Covid-19 and travel to UK update
My own personal experience
By Lucy J. Hunter-Weston
I have just returned from a week’s summer break in the south-west area of the Netherlands, where I live. During our stay, we received news that the UK was loosening the quarantine restrictions for EU and USA travelers as from 2 August 2021.
This was exciting news to me, as I haven’t seen my family or my homeland for a year and a half. I took immediate action and called a ferry company to activate the vouchers we had amassed in the past eighteen months due to the cancellations of our planned journeys to the UK. We were told that the Dutch government guidelines on travel to the UK still applied and that, for us, nothing had actually changed. The UK was, for the Netherlands, an amber high-risk country and we were strongly advised not to go there. I believe this is also the same for the USA (at the time of this writing).
This was very frustrating information – the UK is welcoming visitors from EU and USA, right?
My husband and I then spent four days of intense research, reading and re-reading the information on both the Dutch and the British Covid-19 websites. The information didn’t seem to be compatible. We called the embassies in London and The Hague, we called the customs offices, the public health offices in both countries and different departments of travel organisations. No one was prepared to stick their neck out and everyone was covering their backs. As of writing, we are still waiting for more clarification and there has been no change.
This is what we gleaned:
Travel to the UK:
- Both the Dutch government and the US government perceive the UK to be a high-risk infection rate country. Coloured orange / amber / level 3 or 4. They both advise strongly NOT to journey there.
There are exceptions:
- You have a close family member who is terminally ill.
- You want to go to the funeral of a close family member.
- You have business in the UK.
- You are grandparents who want to see your new grandchild for the first time.

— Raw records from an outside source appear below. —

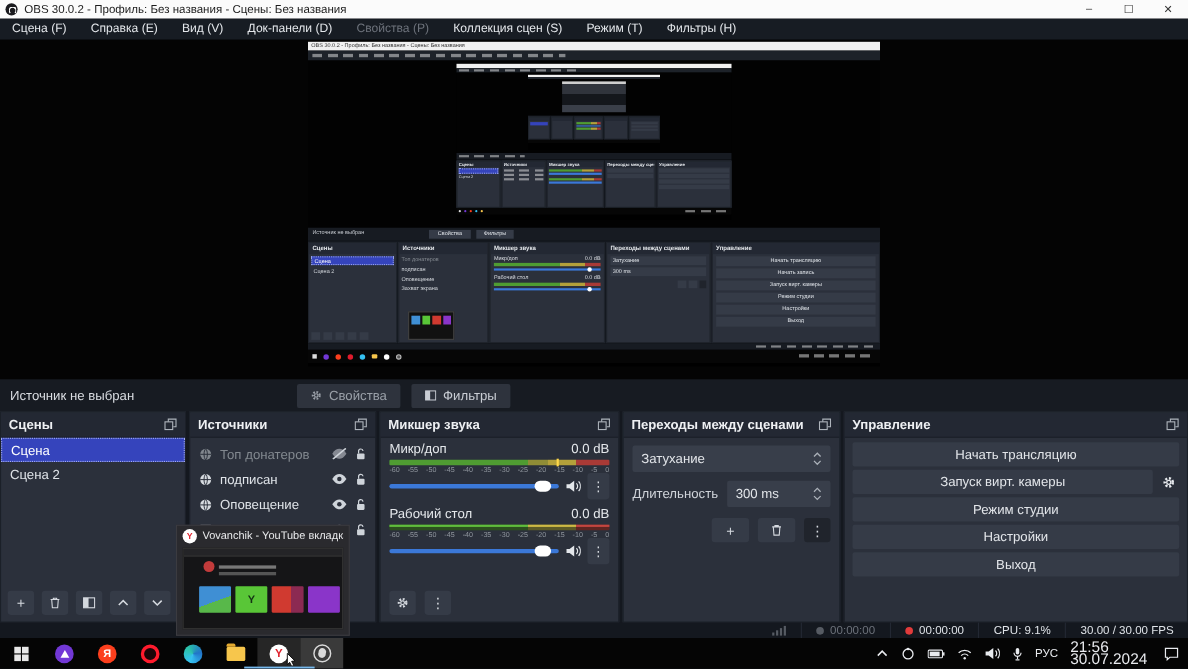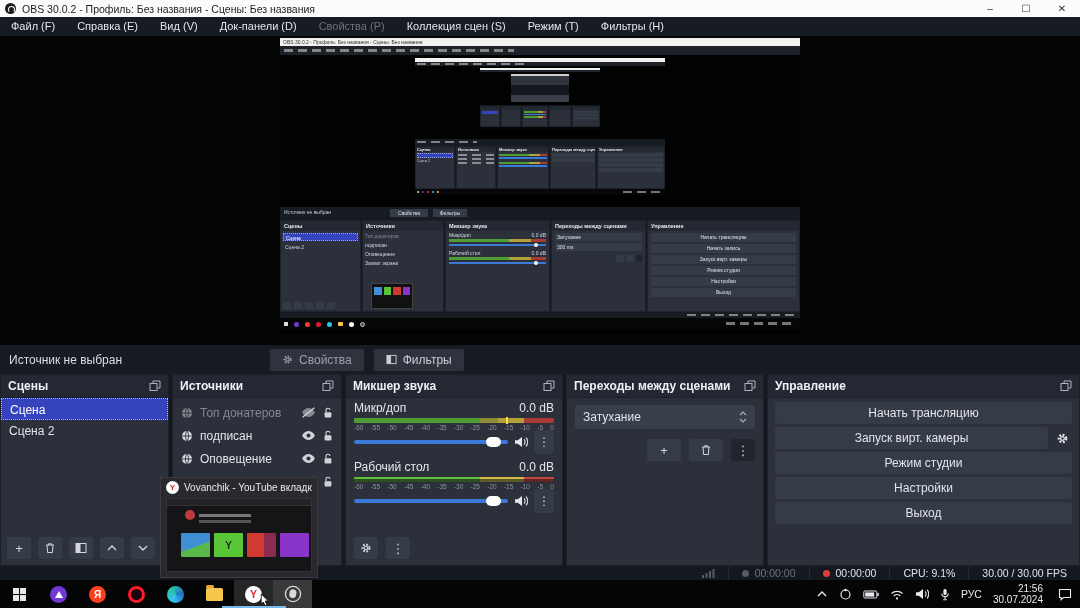"Файл (F)" span.menu-item { text: Файл -> Сцена }
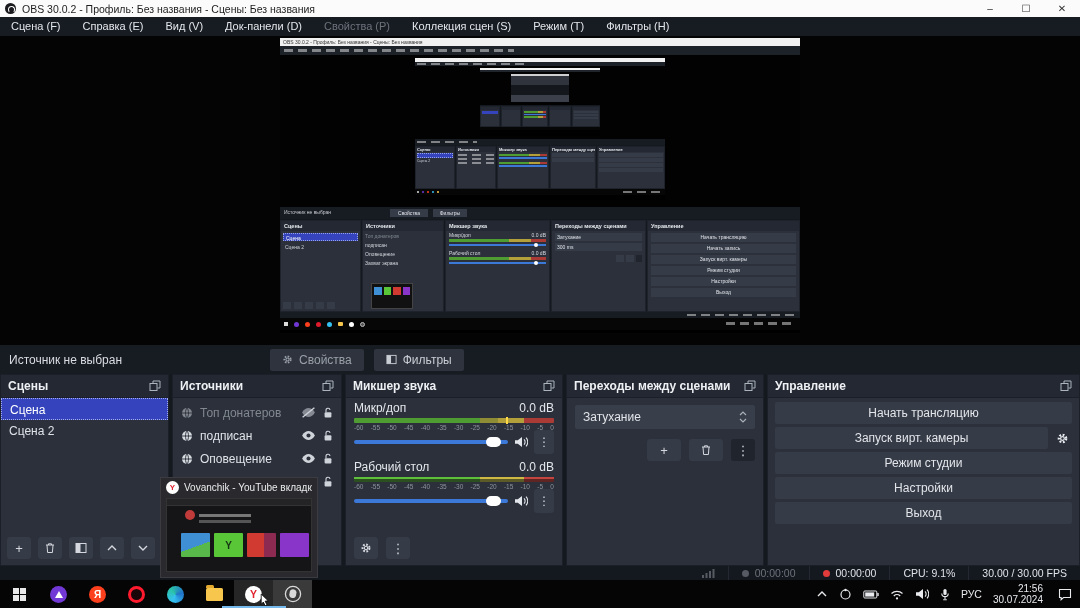"Длительность" div.dur-row { html: none -> <div> <span>Длительность</span> <div> <span>300 ms</span> <span> <svg> <use></use> </svg> </span> </div> </div> }
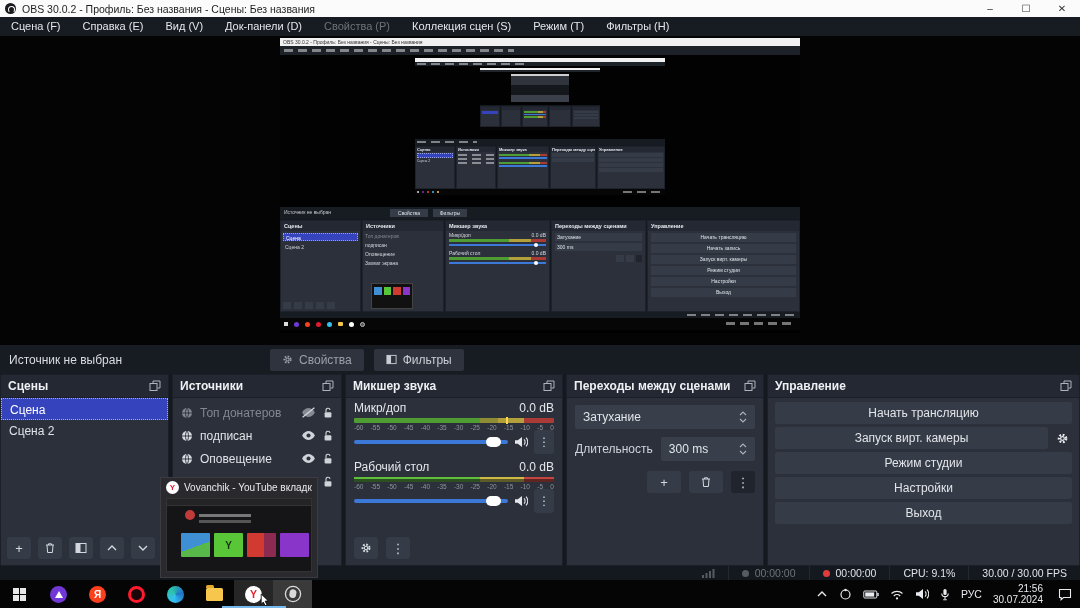"21:56" .tray-clock { font-size: 10px -> 14px; text-align: right -> none }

- If you fall into one of the above categories, your health insurance should cover you if you need medical treatment for Covid-19 while you are visiting the UK. (Check your health cover!)
If you do NOT fall into one of these categories and you still think you should risk the journey, your health insurance may not cover you if you need medical treatment for Covid-19. (Check your health cover!)
Before you travel you need to:
- Be in possession of a negative official PCR test: digitally and printed out on paper, which you must show to customs before you leave your country and on arrival in the UK. (No more than 72 hours before departure)
- Be able to validate your double vaccination: digitally or on paper.
- Order a day 2 test for the UK at least 5 working days before you leave. This will be sent to your destination, where you will be expected to self-test on day 2 using the day 2 test you ordered. Instructions in the packaging will explain how to activate the test and send the test result to a UK government affiliated Covid-19 test registration centre. You must show evidence of your day 2 test purchase before departure along with evidence of your negative PCR test. https://www.gov.uk/uk-border-control
- Locate an address in the UK (perhaps close to where you are staying) where you can get a PCR test for your return journey (no later than 72 hours before departure).
- You may also need an antigen test (quick test) too. Check the guidelines for your own country. https://uk.usembassy.gov/covid-19-coronavirus-information/
- You may also need a declaration of quarantine if this is required when you return to your own country.
- Fill in a passenger locator form 48 hours before departure. This allows the authorities to contact you if a fellow passenger has developed Covid-19 after arrival in the UK.
Your return journey from UK back home:
This may differ from country to country, so it is wise to check if you need to quarantine on your return. You may need to:
- Produce evidence of a negative PCR test taken no more than 72 hours before departure.